That sounds like a perfectly functional project, to me.
Then I try to understand and extract the actual formulas, and there isn't a clean formula layer anywhere. All is procedural, e.g. in `b4v6temp.c` formulas are tangled with branching, caching, model-state mutation. Extracting the computation, embedding cleanly and exposing through a sane API feels hair-pulling.
So yeah, maintained, but not as in 'modern, embeddable, understandable software component' I'd be looking forward in a rewrite. Maybe not even touch the simulation core, just rewriting Embedding/API layer and the UX would already be a big deal.
So, that would be an awesome project!
Why are you not using this through KiCad? That's what I would expect an amateur to do; especially since they handle the UX that you are complaining about.
And you are complaining about tangled code but that code is almost certainly hyper-optimized since performance actually mattered a LOT to people running spice simulations. ng-spice (and Spice3 and Spice2) were not written for programming ease; they were written to get a real job worth real money done.
In addition, any change you make to that code needs to be run back through numerical regression tests to make sure you didn't break things since this is software that people expect to get correct answers.
However, if the legacy seems to bother you so much, perhaps you should look at Xyce from Sandia?
They sound like an amateur at circuit design, not software engineering (which is how I'd describe myself too).
The original point stands. Ngspice shows its heritage from the days of Fortran far more than a modern code base would or should. It's sole great virtue (from my point of view) is that it integrates with KiCad and only falls over with no reason about 5% of the time.
I would suspect that some of the simulation systems coming out of the Julia community or Xyce would be a better base.
That code is also hyper-optimized for performance. I sincerely doubt you are going to match the performance easily with any random rewrite.
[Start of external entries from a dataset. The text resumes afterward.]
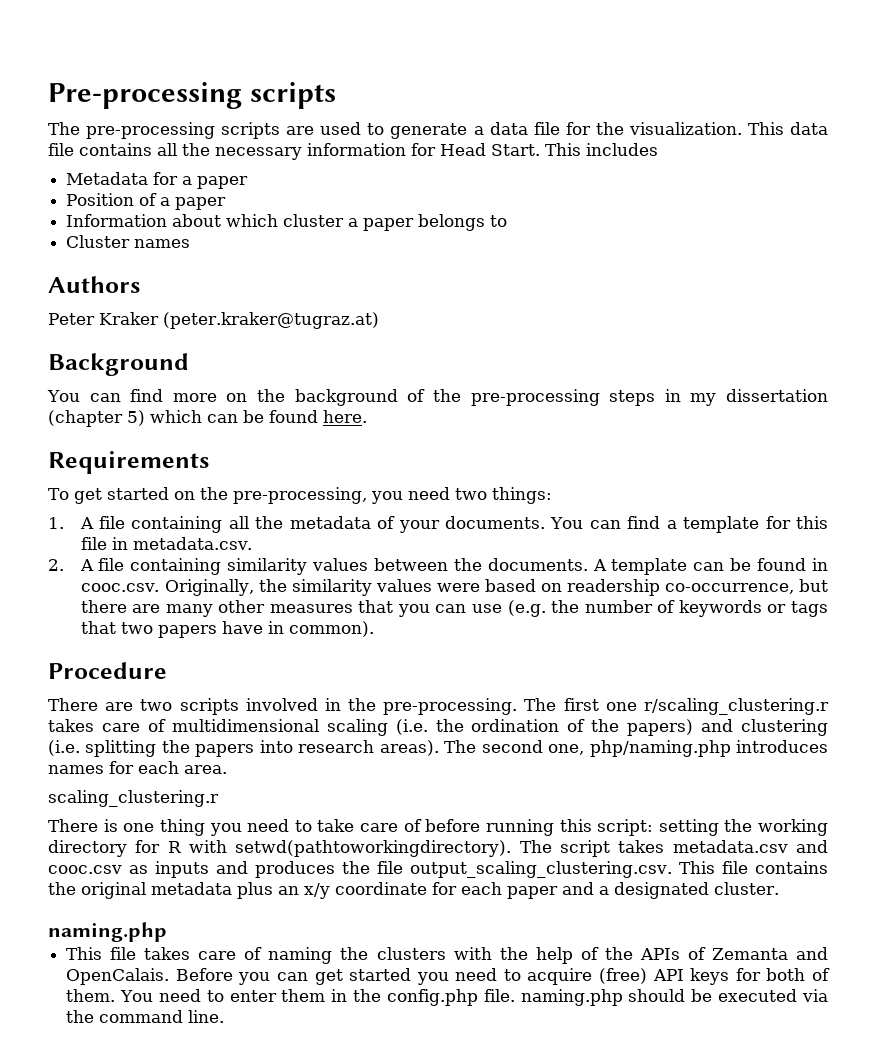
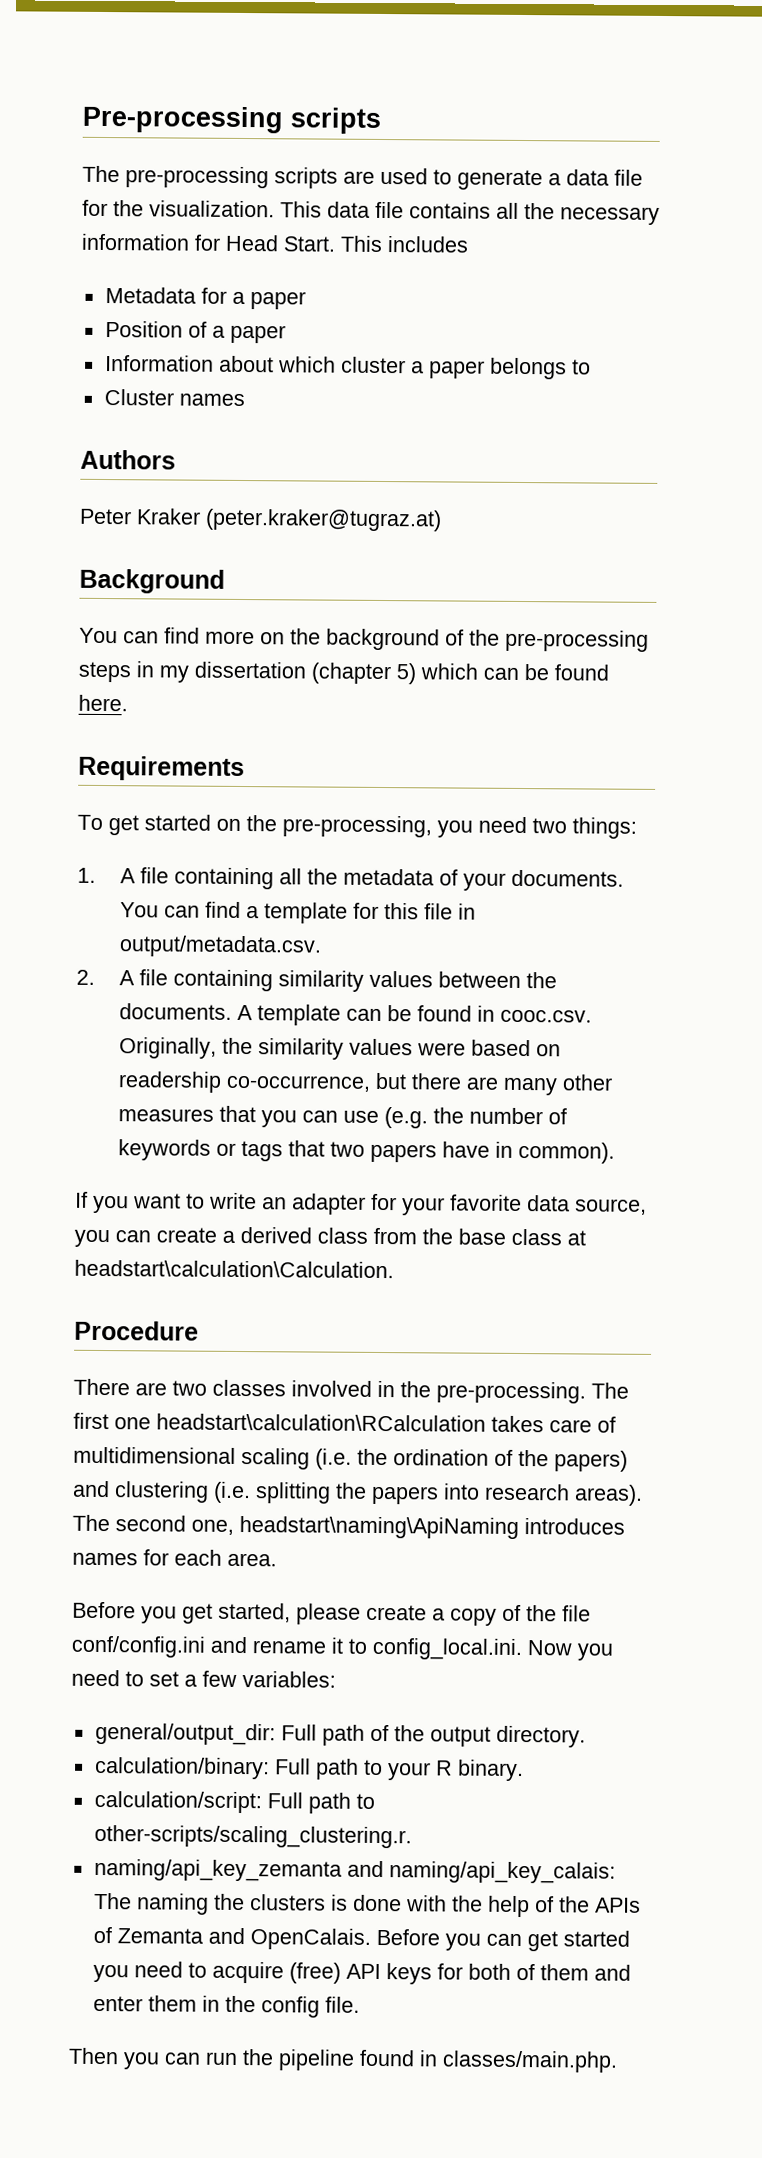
[132,537,253,550] metadata.csv. -> [118,935,322,958] output/metadata.csv.
(374, 629) none -> [75,1191,647,1216] [74,1227,586,1248] [74,1259,394,1279] // If you want to write an adapter for your favorite data source, you can create a derived class from the base class at headstart\calculation\Calculation.
[179,698,239,715] scripts -> [212,1379,286,1397] classes
[643,698,829,715] r/scaling_clustering.r -> [156,1413,486,1432] headstart\calculation\RCalculation
[589,740,731,757] php/naming.php -> [239,1516,519,1539] headstart\naming\ApiNaming
[48,790,219,807] [48,819,828,836] [48,840,829,857] [48,861,828,878] [48,882,779,899] [48,922,167,942] [66,947,263,960] scaling_clustering.r // There is one thing you need to take care of before running this script: setting the working directory for R with setwd(pathtoworkingdirectory). The script takes metadata.csv and cooc.csv as inputs and produces the file output_scaling_clustering.csv. This file contains the original metadata plus an x/y coordinate for each paper and a designated cluster. // naming.php // This file takes care of -> [72,1601,591,1626] [71,1635,613,1661] [71,1669,336,1688] [94,1722,586,1748] [93,1756,524,1782] [93,1790,375,1814] [93,1824,412,1849] [93,1858,616,1884] [93,1892,132,1910] Before you get started, please create a copy of the file conf/config.ini and rename it to config_local.ini. Now you need to set a few variables: // general/output_dir: Full path of the output directory. // calculation/binary: Full path to your R binary. // calculation/script: Full path to other-scripts/scaling_clustering.r. // naming/api_key_zemanta and naming/api_key_calais: The
(446, 953) none -> [330,1894,402,1912] is done
[66,989,224,1002] them. You need to -> [539,1964,631,1981] them and
[386,989,478,1006] config.php -> [260,1996,320,2018] config
[520,989,829,1006] [66,1010,225,1023] naming.php should be executed via the command line. -> [68,2047,618,2073] // Then you can run the pipeline found in classes/main.php.

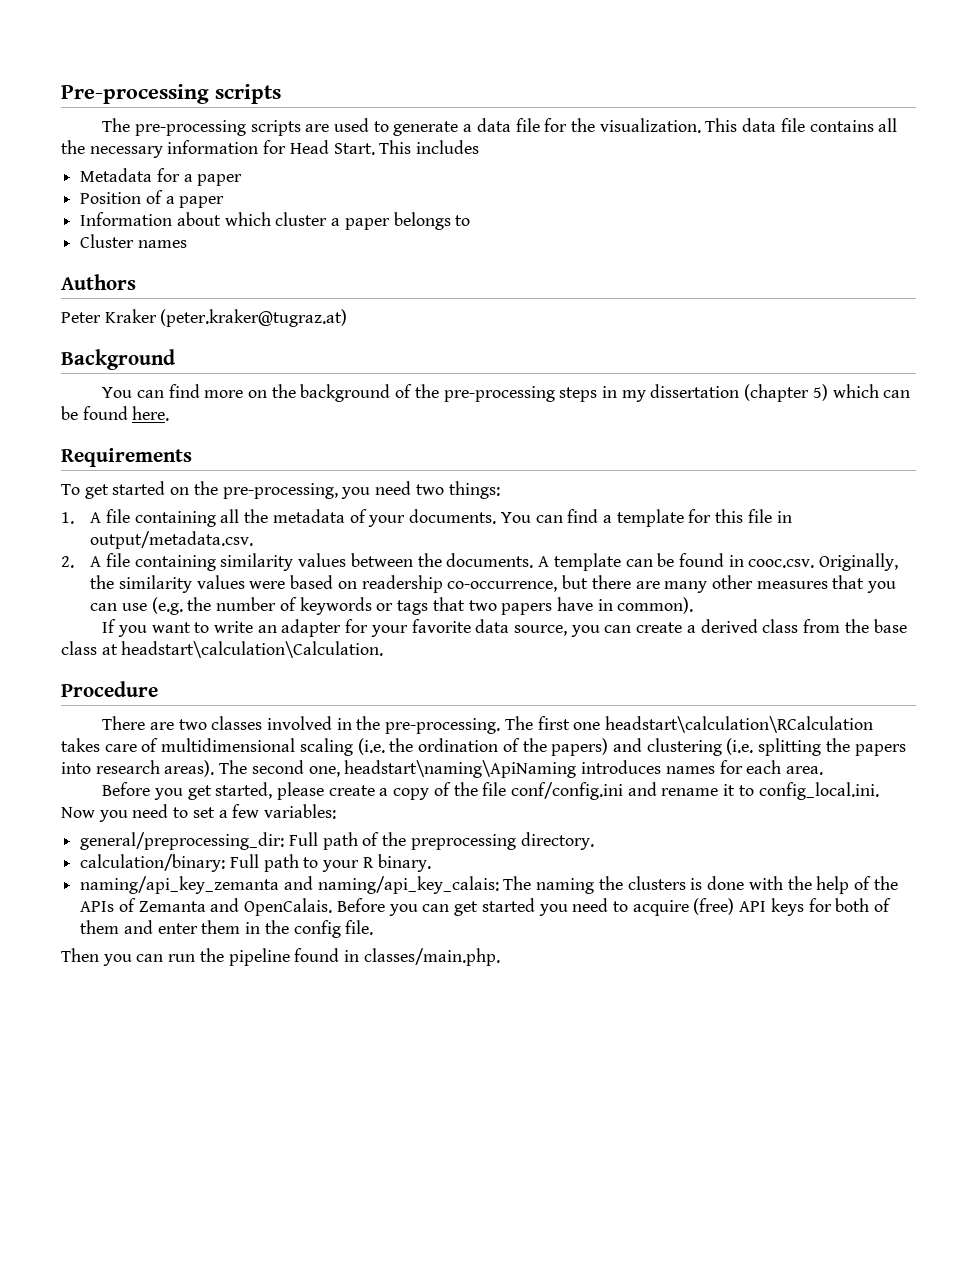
[94,1722,276,1746] general/output_dir: -> [80,832,285,850] general/preprocessing_dir:
[429,1726,491,1747] output -> [410,834,516,850] preprocessing
[93,1790,375,1814] [93,1824,412,1849] // calculation/script: Full path to other-scripts/scaling_clustering.r. -> (431, 863) none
Now, if you had a very clear idea of why the code was making assumptions from the 1990s that are no longer valid, then you might stand a chance of producing something that would outperform it. Or, perhaps, if you had particular knowledge of modern high-performance numerical libraries that you could apply to the problem, then you might be able to beat it.
However, circuit simulation is remarkably difficult to get right (stiff systems with multiple time constants are not uncommon) and generally resistant to parallelization (each device can have its own model which are a unique set of linear differential equations).
If, however, the legacy of ngspice bugs you that much, go look at Xyce and see if that is more to your taste.
Solving sets of differential equations is something that's parallelizable though
See for example how there's physics engines running on GPU. That's mechanics and not electric circuits, however it's differential equations all the same.
Mechanics is generally linear, and for game physics engines fast is more valuable than correct (fast inverse square root being the obvious poster child). Add viscosity and you're in for a bad time.
A serious non-linear solver that handles legacy Spice models is another beast entirely. And if you want to integrate modern advances in algebraic-differential systems you take that to a higher level.
These are not partial differential equations such as you find in Navier-Stokes. These are sparse non-linear differential equations that do not parallelize nearly as simply.
Another example of related problems that parallelize poorly even though they are linear are the FDTD formulations for Maxwell's equations. These are relatively simple systems, but the bottleneck is almost always the memory bandwidth because it is so hard to parallelize.
Hyper optimized for '70s era fortran not gonna be all that optimized on modern CPUs.
I bet that just compiler optimizations that LLVM could do with clean code gonna be faster
But that's exactly the sort of exotic domain knowledge that AI models have that I don't.